(Itemized modification records)

□ □ □ □ □

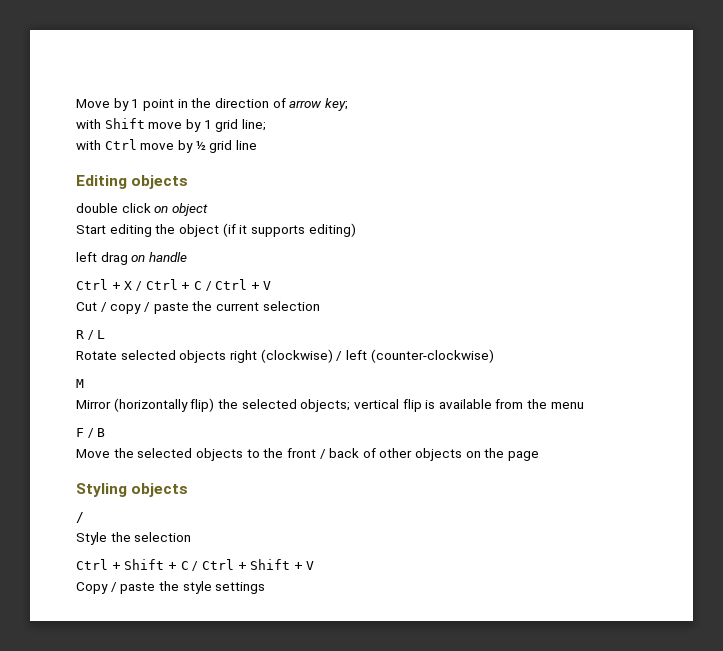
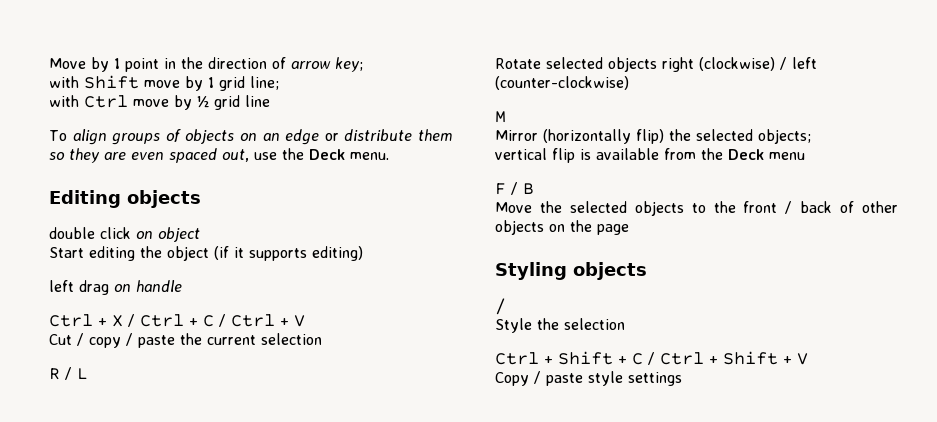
+ To align groups of objects on an edge or distribute them so they are even spaced out, use the Deck menu.
- Mirror (horizontally flip) the selected objects; vertical flip is available from the menu
+ Mirror (horizontally flip) the selected objects;
+ vertical flip is available from the Deck menu
- Copy / paste the style settings
+ Copy / paste style settings

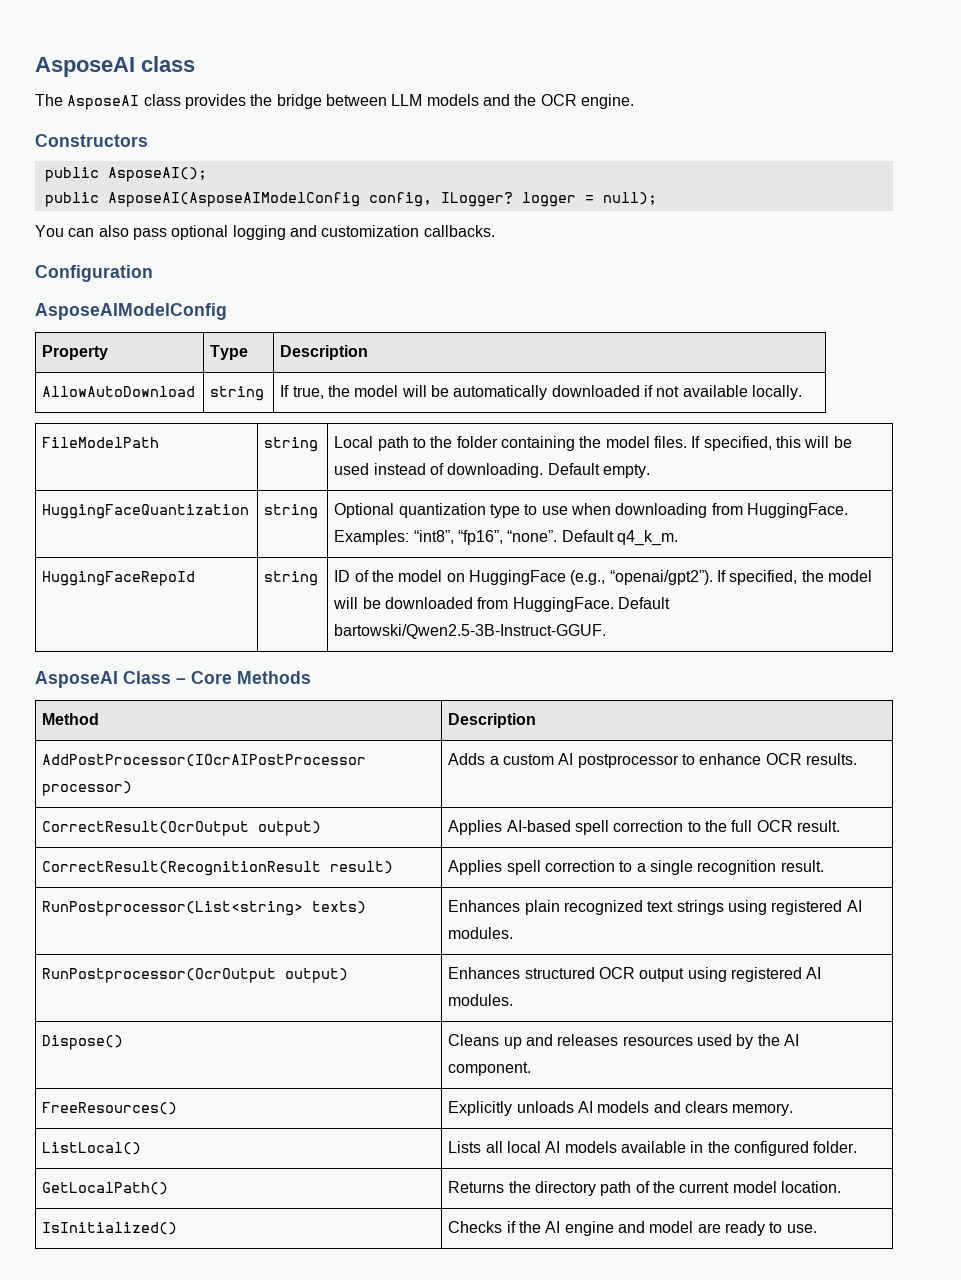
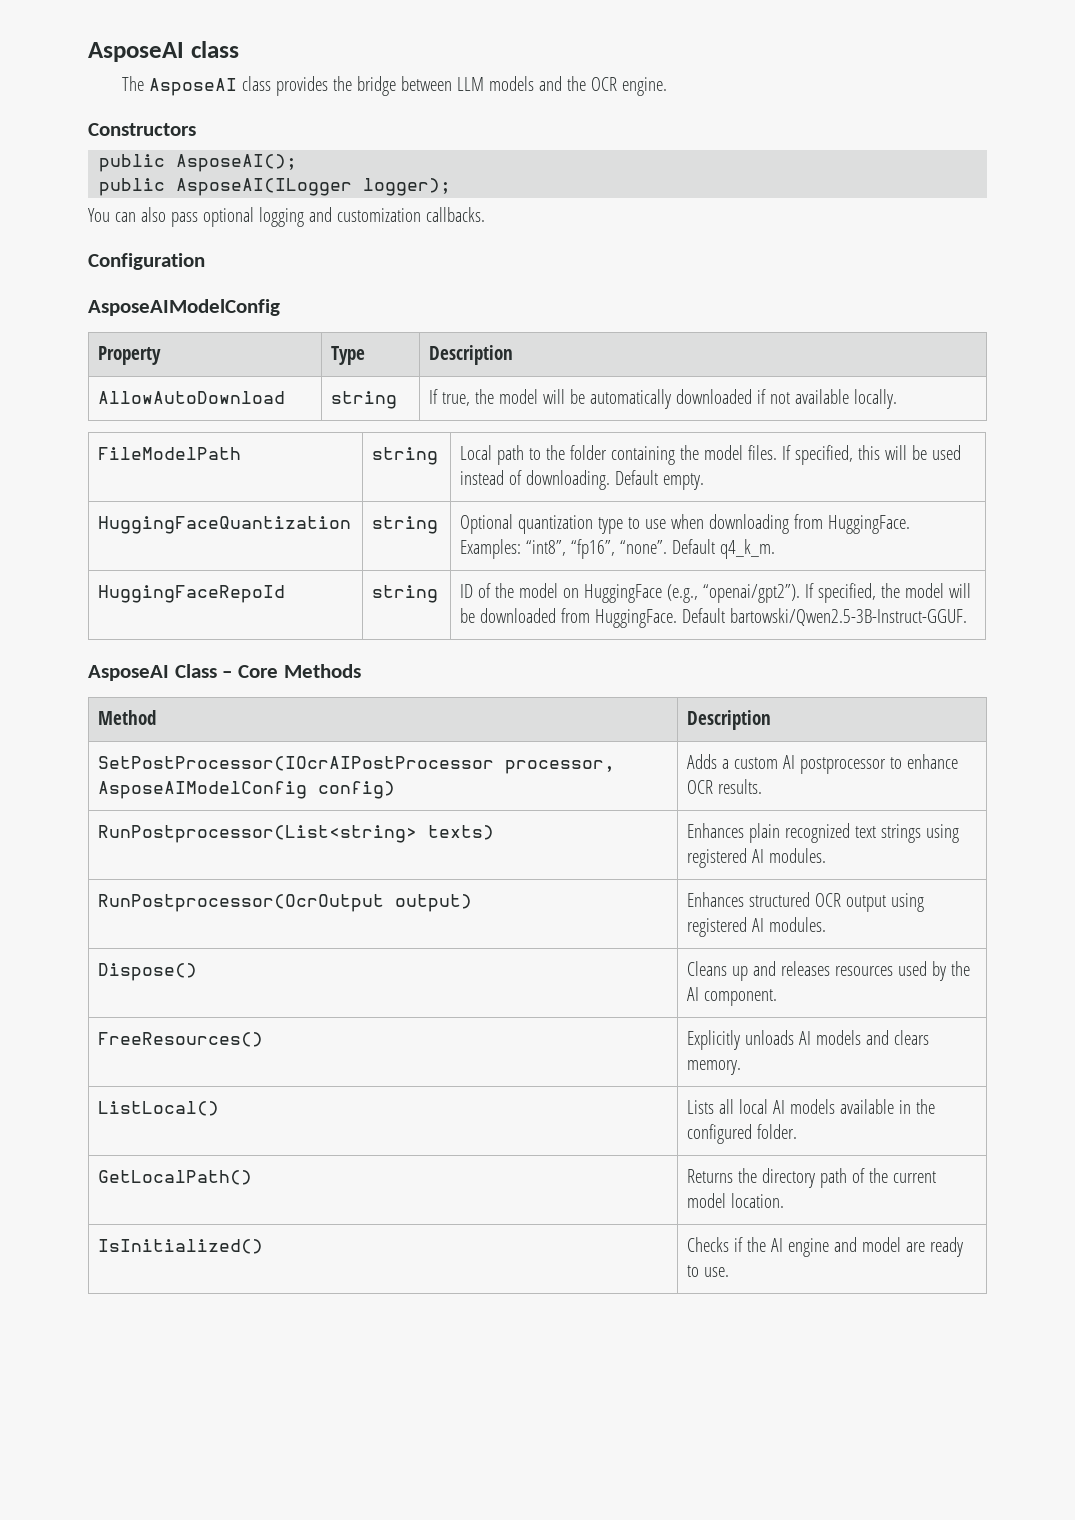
- public AsposeAI(AsposeAIModelConfig config, ILogger? logger = null);
+ public AsposeAI(ILogger logger);
- AddPostProcessor(IOcrAIPostProcessor processor) | Adds a custom AI postprocessor to enhance OCR results.
+ SetPostProcessor(IOcrAIPostProcessor processor, AsposeAIModelConfig config) | Adds a custom AI postprocessor to enhance OCR results.
- CorrectResult(OcrOutput output) | Applies AI-based spell correction to the full OCR result.
- CorrectResult(RecognitionResult result) | Applies spell correction to a single recognition result.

□ □ □ □ □

What needs to be done: Look through the entries above and quote exactly the lines from the line with "public AsposeAI(ILogger logger);" to the line with "processor, AsposeAIModelConfig config)", counting both of those lines.

Response to this exercise:
+ public AsposeAI(ILogger logger);
- AddPostProcessor(IOcrAIPostProcessor processor) | Adds a custom AI postprocessor to enhance OCR results.
+ SetPostProcessor(IOcrAIPostProcessor processor, AsposeAIModelConfig config) | Adds a custom AI postprocessor to enhance OCR results.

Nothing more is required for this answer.